== WHAT TO PRODUCE ==
When you return the lines below, go from the first through the line with "(349, 277) none -> [358,509,396,526] Julia", keep them exact, and leave out every picture.

== DATA TO EXAMINE ==
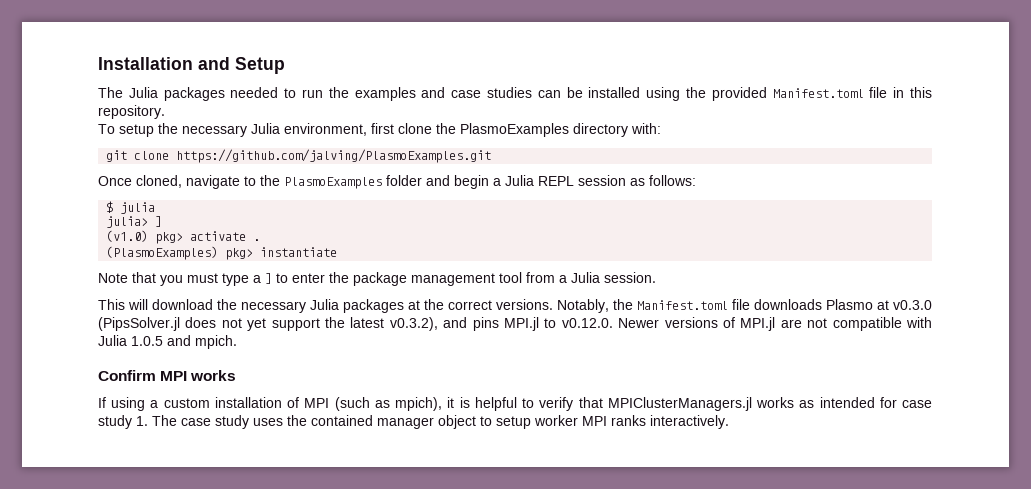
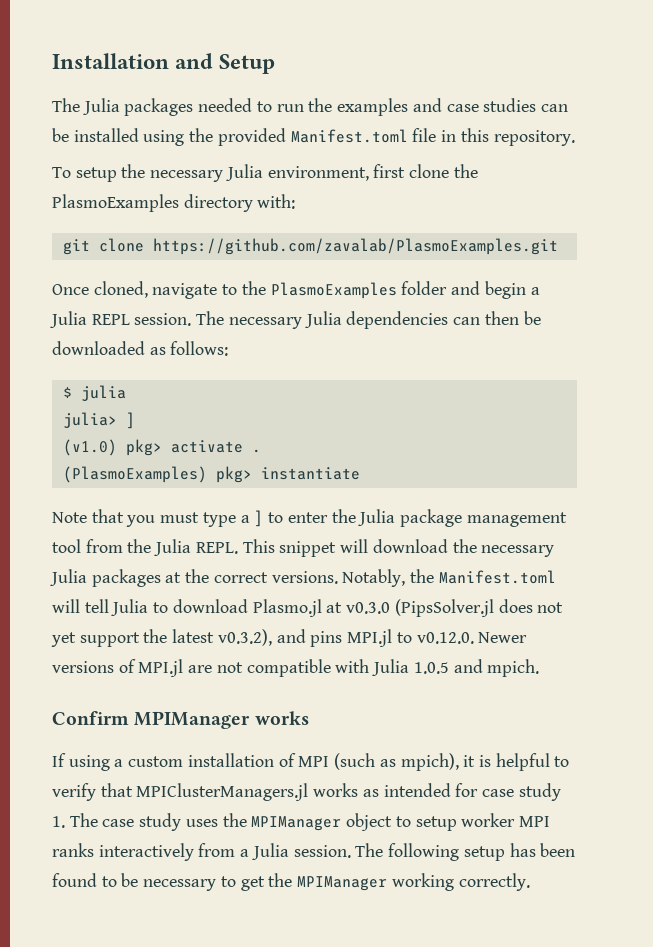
[176,149,492,163] https://github.com/jalving/PlasmoExamples.git -> [152,238,558,255] https://github.com/zavalab/PlasmoExamples.git
[578,175,626,186] session -> [134,311,541,329] [52,341,145,355] session. The necessary Julia dependencies can then be downloaded
(349, 277) none -> [358,509,396,526] Julia
[559,272,656,283] [98,299,125,310] a Julia session. // This -> [127,539,337,557] the Julia REPL. This snippet
[732,299,873,310] file downloads Plasmo -> [52,599,322,617] will tell Julia to download Plasmo.jl
[160,371,188,381] MPI -> [134,711,251,729] MPIManager
[311,415,434,429] contained manager -> [251,816,342,831] MPIManager
[650,415,729,429] interactively. -> [98,843,576,861] [52,873,530,891] interactively from a Julia session. The following setup has been found to be necessary to get the MPIManager working correctly.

== ANSWER TO THE PROBLEM ==
[176,149,492,163] https://github.com/jalving/PlasmoExamples.git -> [152,238,558,255] https://github.com/zavalab/PlasmoExamples.git
[578,175,626,186] session -> [134,311,541,329] [52,341,145,355] session. The necessary Julia dependencies can then be downloaded
(349, 277) none -> [358,509,396,526] Julia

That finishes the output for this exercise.